Brief → Among the entries below, find each line holding "radius" and return it.

─── Dataset excerpts

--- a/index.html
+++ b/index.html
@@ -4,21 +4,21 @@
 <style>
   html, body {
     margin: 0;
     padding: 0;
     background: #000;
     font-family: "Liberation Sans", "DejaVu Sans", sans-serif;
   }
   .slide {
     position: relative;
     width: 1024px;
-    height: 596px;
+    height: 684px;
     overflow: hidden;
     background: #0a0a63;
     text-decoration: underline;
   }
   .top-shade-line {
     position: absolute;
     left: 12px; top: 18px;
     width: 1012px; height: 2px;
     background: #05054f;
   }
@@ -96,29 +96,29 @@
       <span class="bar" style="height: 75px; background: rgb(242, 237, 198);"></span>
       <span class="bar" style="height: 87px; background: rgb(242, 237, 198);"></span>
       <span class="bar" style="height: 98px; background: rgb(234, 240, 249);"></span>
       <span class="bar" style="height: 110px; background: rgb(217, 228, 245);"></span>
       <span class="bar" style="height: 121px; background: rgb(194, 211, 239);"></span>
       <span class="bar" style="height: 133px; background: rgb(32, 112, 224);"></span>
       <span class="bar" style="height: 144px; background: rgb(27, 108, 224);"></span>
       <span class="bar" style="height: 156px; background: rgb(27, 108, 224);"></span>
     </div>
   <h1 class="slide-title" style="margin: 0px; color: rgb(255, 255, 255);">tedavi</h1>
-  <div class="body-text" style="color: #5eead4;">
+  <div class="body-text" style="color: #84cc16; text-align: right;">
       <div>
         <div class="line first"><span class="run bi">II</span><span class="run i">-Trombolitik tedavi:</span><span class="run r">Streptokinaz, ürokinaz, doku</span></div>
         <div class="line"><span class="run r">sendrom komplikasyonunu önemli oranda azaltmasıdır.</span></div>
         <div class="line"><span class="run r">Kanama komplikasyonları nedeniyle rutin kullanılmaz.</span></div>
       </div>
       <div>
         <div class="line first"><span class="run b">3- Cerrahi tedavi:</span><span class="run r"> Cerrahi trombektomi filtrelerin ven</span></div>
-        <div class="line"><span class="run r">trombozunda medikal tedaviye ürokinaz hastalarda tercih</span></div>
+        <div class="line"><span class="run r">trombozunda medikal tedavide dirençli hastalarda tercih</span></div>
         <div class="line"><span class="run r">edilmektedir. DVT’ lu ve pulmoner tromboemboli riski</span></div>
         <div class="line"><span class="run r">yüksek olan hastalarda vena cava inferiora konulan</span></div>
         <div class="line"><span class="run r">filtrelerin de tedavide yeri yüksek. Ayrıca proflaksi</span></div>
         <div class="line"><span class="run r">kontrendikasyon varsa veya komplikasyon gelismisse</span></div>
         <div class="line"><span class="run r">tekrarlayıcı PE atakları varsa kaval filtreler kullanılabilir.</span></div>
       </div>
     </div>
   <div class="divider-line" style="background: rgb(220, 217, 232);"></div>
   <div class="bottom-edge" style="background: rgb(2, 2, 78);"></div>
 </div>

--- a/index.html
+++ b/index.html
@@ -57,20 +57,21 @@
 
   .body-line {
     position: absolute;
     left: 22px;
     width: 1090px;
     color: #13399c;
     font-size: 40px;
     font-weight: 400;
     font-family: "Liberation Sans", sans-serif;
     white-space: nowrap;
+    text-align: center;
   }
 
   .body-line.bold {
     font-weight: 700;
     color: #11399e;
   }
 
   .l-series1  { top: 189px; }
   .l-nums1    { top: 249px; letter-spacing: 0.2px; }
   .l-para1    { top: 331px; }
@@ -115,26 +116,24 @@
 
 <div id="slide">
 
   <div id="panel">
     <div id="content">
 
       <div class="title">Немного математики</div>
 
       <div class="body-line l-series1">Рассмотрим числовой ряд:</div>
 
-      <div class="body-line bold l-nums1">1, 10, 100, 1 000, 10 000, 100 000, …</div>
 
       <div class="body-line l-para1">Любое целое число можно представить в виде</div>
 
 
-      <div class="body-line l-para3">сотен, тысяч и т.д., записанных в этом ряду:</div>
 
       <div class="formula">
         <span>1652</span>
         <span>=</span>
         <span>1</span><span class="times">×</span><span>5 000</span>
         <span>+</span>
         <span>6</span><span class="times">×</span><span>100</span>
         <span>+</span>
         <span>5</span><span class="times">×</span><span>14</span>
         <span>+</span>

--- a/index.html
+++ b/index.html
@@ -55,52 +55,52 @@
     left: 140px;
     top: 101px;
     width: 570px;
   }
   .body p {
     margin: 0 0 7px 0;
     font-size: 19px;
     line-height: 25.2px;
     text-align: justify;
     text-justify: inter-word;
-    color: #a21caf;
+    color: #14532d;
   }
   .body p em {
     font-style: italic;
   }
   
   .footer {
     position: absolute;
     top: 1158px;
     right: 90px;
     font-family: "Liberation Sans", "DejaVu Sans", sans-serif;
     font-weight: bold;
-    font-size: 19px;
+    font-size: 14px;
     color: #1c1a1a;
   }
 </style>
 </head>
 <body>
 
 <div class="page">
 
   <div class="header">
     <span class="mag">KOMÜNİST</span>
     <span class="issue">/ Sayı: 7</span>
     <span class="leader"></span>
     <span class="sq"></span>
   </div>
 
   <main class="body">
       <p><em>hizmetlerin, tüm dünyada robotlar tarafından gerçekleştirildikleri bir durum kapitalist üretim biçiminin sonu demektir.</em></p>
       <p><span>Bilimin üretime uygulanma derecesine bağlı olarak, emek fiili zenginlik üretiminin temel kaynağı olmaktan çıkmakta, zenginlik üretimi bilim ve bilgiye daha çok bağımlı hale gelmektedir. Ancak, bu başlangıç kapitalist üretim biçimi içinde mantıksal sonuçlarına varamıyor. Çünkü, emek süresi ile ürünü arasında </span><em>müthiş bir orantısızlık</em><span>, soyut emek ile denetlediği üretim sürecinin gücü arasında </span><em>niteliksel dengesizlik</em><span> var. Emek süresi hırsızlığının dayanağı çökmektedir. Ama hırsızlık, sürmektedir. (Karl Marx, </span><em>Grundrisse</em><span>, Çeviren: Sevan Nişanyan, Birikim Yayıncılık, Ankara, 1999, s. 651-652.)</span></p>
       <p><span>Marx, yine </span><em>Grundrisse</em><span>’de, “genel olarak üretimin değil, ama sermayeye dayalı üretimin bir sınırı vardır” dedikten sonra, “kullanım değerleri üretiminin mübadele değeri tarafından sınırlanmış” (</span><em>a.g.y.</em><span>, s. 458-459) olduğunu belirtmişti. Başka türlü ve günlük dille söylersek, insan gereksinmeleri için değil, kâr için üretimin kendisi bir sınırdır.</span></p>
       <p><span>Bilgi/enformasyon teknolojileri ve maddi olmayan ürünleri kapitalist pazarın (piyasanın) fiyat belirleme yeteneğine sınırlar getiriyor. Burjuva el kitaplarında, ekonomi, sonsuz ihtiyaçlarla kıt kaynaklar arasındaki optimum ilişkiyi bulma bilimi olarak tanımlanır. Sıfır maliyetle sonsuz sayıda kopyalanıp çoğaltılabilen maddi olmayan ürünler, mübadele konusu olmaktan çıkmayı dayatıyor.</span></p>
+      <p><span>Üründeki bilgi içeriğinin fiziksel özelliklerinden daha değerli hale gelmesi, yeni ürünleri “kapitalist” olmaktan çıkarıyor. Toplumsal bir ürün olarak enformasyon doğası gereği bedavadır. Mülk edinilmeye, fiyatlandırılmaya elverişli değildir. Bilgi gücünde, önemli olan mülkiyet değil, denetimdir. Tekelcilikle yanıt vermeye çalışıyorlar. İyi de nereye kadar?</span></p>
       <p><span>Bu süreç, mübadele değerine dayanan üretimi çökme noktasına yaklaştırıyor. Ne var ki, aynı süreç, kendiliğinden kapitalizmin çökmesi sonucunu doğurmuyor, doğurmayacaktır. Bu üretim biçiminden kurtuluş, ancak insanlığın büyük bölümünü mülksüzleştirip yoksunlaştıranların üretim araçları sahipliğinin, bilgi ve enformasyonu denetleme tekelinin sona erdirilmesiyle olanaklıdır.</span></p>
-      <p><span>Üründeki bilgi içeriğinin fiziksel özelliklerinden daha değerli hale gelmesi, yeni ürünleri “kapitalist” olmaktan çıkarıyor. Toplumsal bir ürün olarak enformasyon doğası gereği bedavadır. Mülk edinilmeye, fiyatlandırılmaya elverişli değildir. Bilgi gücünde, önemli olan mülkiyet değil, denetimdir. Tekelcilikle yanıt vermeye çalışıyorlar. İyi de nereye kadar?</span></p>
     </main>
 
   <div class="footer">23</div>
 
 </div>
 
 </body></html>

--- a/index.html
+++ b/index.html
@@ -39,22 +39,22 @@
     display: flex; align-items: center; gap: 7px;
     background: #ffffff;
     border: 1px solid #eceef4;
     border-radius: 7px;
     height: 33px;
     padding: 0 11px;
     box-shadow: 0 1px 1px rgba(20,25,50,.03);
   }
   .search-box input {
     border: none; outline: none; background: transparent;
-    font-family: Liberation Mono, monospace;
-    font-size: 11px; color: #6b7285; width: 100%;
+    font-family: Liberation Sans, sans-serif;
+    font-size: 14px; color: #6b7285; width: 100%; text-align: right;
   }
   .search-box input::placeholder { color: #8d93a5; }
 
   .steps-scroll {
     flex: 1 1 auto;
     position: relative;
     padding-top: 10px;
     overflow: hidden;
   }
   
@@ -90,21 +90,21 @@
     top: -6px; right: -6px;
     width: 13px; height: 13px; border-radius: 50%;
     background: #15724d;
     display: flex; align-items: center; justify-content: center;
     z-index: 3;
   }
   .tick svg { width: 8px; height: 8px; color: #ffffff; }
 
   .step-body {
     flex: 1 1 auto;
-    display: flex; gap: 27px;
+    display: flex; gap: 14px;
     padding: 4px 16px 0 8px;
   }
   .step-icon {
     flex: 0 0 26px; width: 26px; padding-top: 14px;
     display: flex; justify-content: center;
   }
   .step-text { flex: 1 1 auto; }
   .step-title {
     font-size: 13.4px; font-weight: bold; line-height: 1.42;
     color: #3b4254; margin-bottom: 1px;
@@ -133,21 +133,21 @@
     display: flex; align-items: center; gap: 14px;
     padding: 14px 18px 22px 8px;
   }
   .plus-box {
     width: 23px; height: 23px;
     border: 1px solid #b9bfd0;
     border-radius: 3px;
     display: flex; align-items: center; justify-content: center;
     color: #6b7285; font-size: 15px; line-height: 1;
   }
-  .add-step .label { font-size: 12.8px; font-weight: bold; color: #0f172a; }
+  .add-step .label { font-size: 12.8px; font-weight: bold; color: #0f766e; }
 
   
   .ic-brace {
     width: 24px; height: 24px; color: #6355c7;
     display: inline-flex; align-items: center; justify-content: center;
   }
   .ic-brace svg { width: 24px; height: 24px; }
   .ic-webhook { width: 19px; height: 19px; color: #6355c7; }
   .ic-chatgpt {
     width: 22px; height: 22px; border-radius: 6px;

──────

Response to the task →
     border-radius: 7px;
     width: 13px; height: 13px; border-radius: 50%;
     border-radius: 3px;
     width: 22px; height: 22px; border-radius: 6px;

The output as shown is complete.